The Walking Scooter is a walking aid that is designed with a seat that is straddled. You rest your weight on the seat while maintaining an upright position at a near standing height. Then use your legs and feet to walk and scoot in any direction.

The Walking Scooter is designed with a narrow, long seat that is supported on four legs for stability. The legs are mounted on swivel, ball bearing wheels to allow mobility in any and all directions. The size and width of the wheels allow for easy mobility on a variety of surfaces. There is a handle bar with handle grips in the front of the scooter for support and stability. The front is flat to allow the person to stand next to kitchen countertops or bathroom vanities to perform daily tasks. The front is also low enough so as not to interfere with tasks performed at a counter top. The legs and seat of the Walking Scooter are adjustable to accommodate each individual's height. It is short in length and narrow in width to allow use in limited spaces. It is also small in size and light in weight to make it easy to transport in the trunk or on the back seat of a car.
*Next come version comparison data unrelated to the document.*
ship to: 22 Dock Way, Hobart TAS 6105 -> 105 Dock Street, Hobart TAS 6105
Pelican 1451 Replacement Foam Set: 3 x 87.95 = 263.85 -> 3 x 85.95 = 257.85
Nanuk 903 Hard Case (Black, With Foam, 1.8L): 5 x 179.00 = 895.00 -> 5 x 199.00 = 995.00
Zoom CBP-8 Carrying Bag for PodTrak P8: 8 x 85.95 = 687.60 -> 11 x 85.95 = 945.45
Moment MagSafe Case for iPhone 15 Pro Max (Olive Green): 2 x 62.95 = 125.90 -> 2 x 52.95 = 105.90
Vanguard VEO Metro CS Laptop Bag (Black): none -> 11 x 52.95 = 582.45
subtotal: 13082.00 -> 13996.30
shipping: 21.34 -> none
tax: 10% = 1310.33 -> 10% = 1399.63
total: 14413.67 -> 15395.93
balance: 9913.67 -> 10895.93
There will be two sizes—one size for adults and one size for children. Each size will have adjustable legs and an adjustable seat to adjust for the appropriate height. The appropriate height is measured from the person's crotch to the floor or by using the length of the pants inseam. At this height the person will then be able to rest his/her weight on the seat in a near standing position with their feet touching the ground surface. The seat will be padded for comfort.
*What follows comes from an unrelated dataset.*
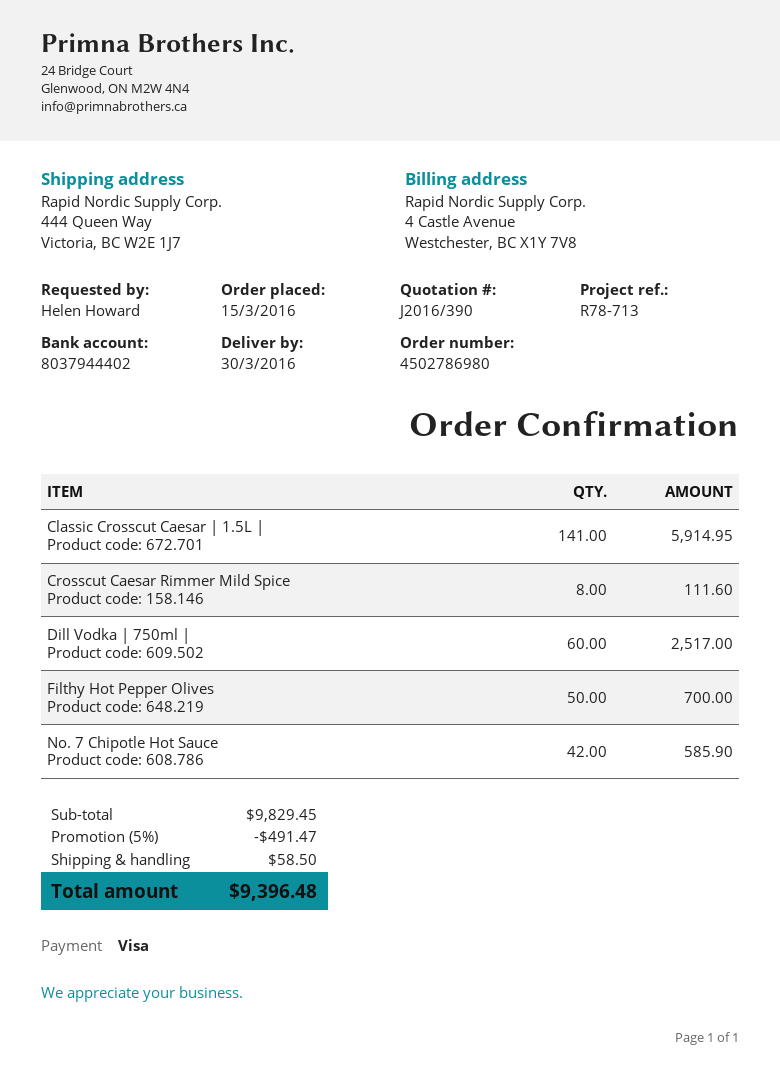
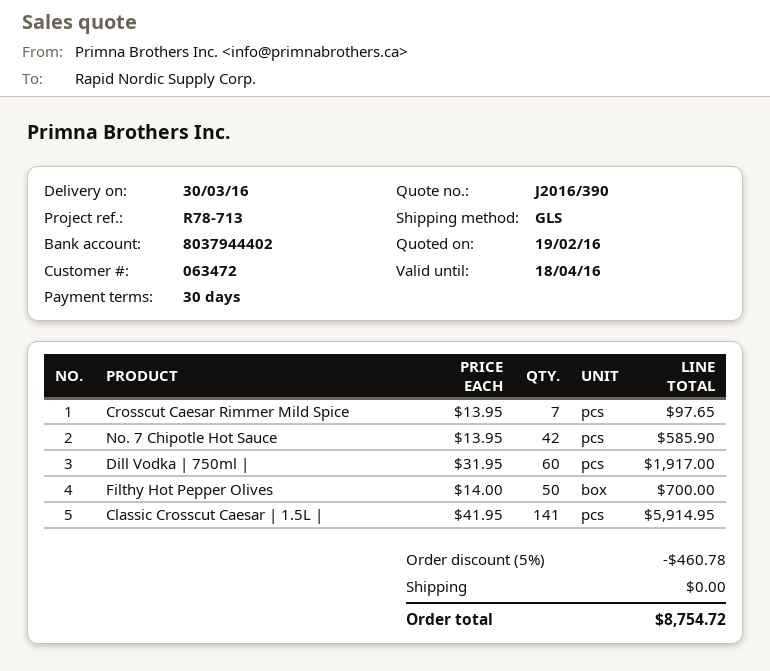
Crosscut Caesar Rimmer Mild Spice: 8 for 111.60 -> 7 for 97.65
Dill Vodka | 750ml |: 60 for 2517.00 -> 60 for 1917.00
discount: 5% = 491.47 -> 5% = 460.78
shipping: 58.50 -> 0.00
total: 9396.48 -> 8754.72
The Walking Scooter as shown in figure one is the adult size. The front panel is fourteen inches wide from side to side. The interior cross bars measure twelve inches wide. It is nineteen inches long with an adjustable height. The base height of the frame from the horizontal bar with the seat to the place of attachment to the wheels is 20½ inches. The height of the front of the unit from the handlebars to the point of attachment to the wheels is 30 inches. The seat is three inches wide and mounted on an adjustable hinge. The swivel, ball-bearing wheels are five inches in diameter and an inch and a fourth in width. The frame of the scooter is made of aluminum tubing. Telescoping aluminum tubing is used on the front legs with drilled holes for height adjustment. The rear legs are also telescoping with aluminum rods used for strength. The rods are bent to shape and also have drilled holes for height adjustment. The seven and one half inches between the rear wheels allow the wheels to turn in all directions without interfering with each other. The swivel, stem, ball bearing wheels are inserted into inserts at the base of the legs. The front wheels have mounted brakes.
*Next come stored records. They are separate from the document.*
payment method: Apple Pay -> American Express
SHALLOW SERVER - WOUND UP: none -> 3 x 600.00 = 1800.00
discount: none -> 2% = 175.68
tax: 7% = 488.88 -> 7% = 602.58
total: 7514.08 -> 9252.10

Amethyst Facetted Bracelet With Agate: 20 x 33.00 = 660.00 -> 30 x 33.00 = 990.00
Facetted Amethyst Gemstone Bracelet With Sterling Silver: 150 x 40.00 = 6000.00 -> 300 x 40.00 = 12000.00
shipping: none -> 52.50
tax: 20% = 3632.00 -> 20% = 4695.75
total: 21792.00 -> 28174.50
The drawing in FIG. 2 illustrates the size for children. It is made in the same way as the adult model in FIG. 1 except the dimensions for the height of the frame are smaller to accommodate the child. The base height of the frame from the horizontal bar with the seat to the attachment point of the wheels is 15 inches. The height of the front panel from the handlebars to the point of attachment to the wheels is 22 inches. The length and width of the unit is the same as that of the adult size. This width and length give stability to the unit.

The goal of this invention is to provide mobility for those who cannot support their full weight while walking. It provides another level of mobility.